Inspired by Seven Up!, the television series that famously documented the lives of several people from their childhood, this cleverly constructed play leaps back and forth between its characters' early adulthood and middle-age.
The action is set in a cavernous TV studio where upper-class Catherine (Susannah Harker), middle-class archivist Tom (Jonny Weir), and Alan (David Kennedy), a working-class Jewish knicker salesman from the East End, wait for their god-like director to turn up.
In a series of truncated scenes we see Alan's "shmutter" business go from boom to bust, and Tom reveal his secret love for Catherine, whose life journey starts as punk rock chick and continues towards that of a bored housewife.

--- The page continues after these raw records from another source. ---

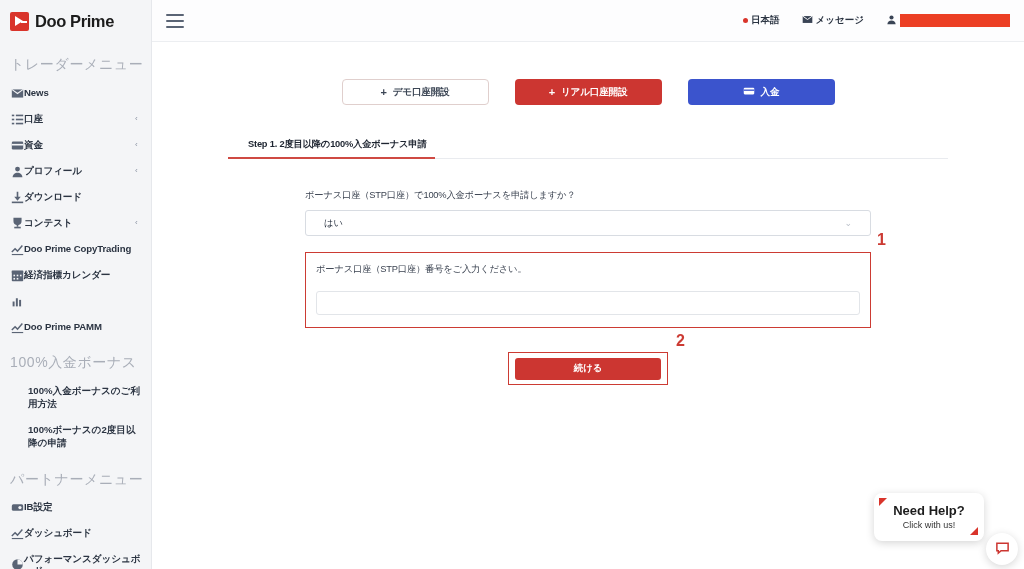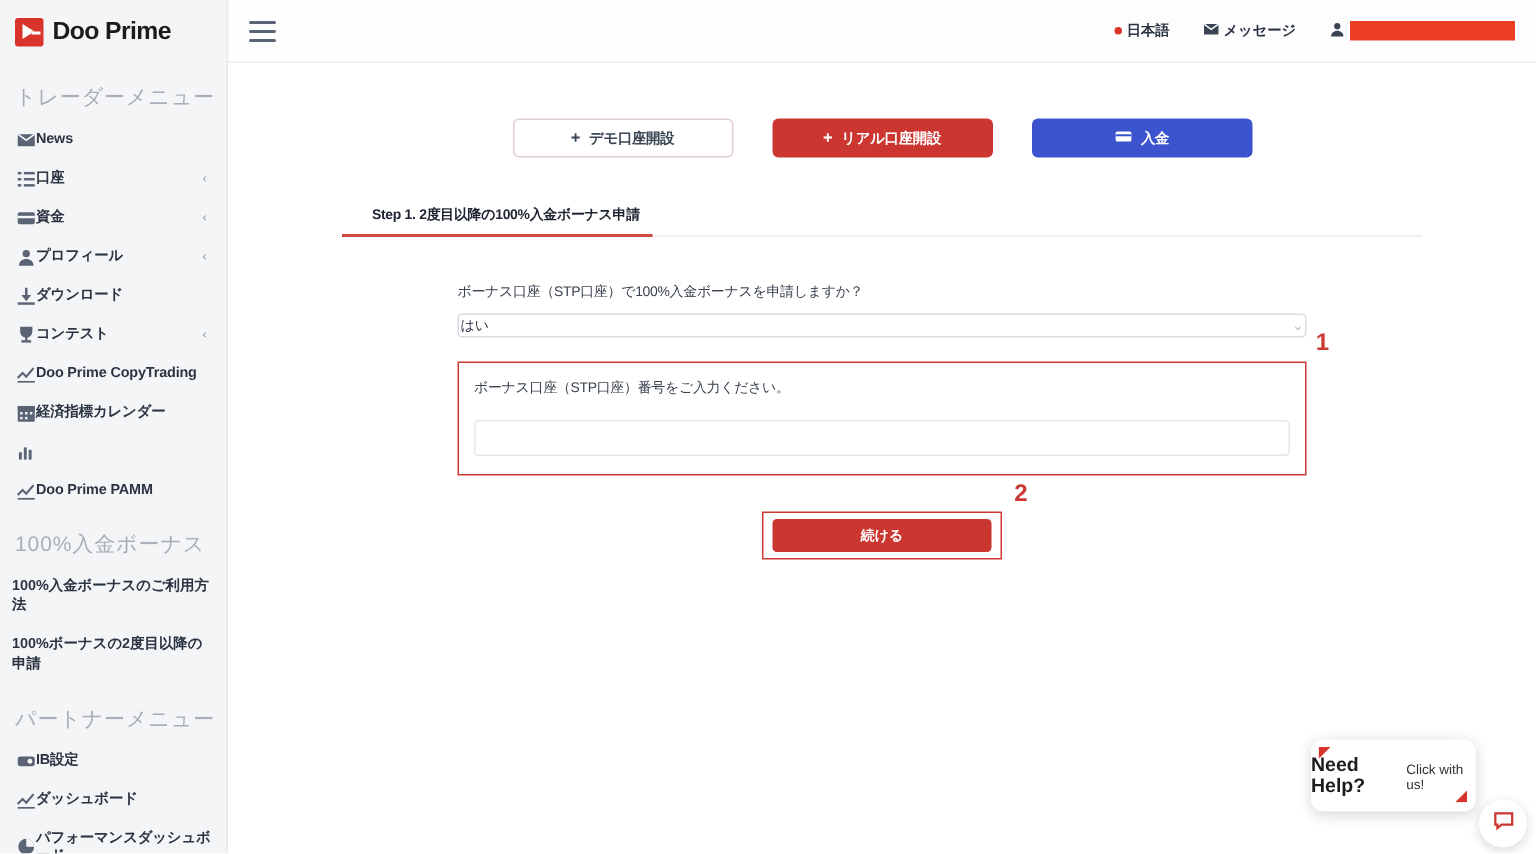--- a/index.html
+++ b/index.html
@@ -90,21 +90,21 @@
     flex: 1 1 auto;
     letter-spacing: -0.1px;
   }
   .menu-item .mi-chevron {
     flex: 0 0 8px;
     font-size: 8px;
     color: #8a93a2;
     line-height: 1;
   }
   .menu-sub-item {
-    padding: 7px 10px 7px 8px;
+    padding: 7px 10px 7px 28px;
     font-size: 9.6px;
     font-weight: bold;
     color: #2b3442;
     line-height: 1.32;
     cursor: pointer;
   }
 
   
   .main {
     flex: 1 1 auto;
@@ -210,27 +210,27 @@
     margin: 30px auto 0 auto;
     position: relative;
   }
   .field-label {
     font-size: 9.3px;
     color: #3a4250;
     margin-bottom: 8px;
     letter-spacing: -0.2px;
   }
   .select-box {
-    height: 16px;
+    height: 26px;
     border: 1px solid #d8dce2;
     border-radius: 3px;
     background: #fff;
     display: flex;
     align-items: center;
-    padding: 0 1px;
+    padding: 0 18px;
     font-size: 9.3px;
     color: #2b3442;
     position: relative;
     cursor: pointer;
   }
   .select-box .chev {
     margin-left: auto;
     color: #b9bfc8;
     font-size: 9px;
     line-height: 1;
@@ -292,21 +292,21 @@
   .chat-widget {
     position: absolute;
     right: 40px;
     bottom: 28px;
     width: 110px;
     height: 48px;
     background: #fff;
     border-radius: 8px;
     box-shadow: 0 2px 9px rgba(0,0,0,0.17);
     display: flex;
-    flex-direction: row;
+    flex-direction: column;
     align-items: center;
     justify-content: center;
     cursor: pointer;
   }
   .chat-widget .ch-title {
     font-size: 13px;
     font-weight: bold;
     color: #1c1c1c;
     line-height: 1.1;
   }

This is part Waiting for Godot, and part Truman Show, revealing as it does the distorting effect of cameras when they are trained on ordinary lives. But Anthony Clark's plodding production makes little attempt to cash in on the invention and wit of the writing. The opportunities supplied by the structure of Zegerman's play to have fun with changes in fashion and attitudes are wastefully spurned.
Kennedy is charismatic as the Sir Alan Sugar-like Alan - more rough than diamond. But by the time he delivers the play's central lesson - "Your life stinks...that's entertainment," he barks at Tom - you feel their TV series should have been taken off the air years ago. (Tel: 020 7722 9301)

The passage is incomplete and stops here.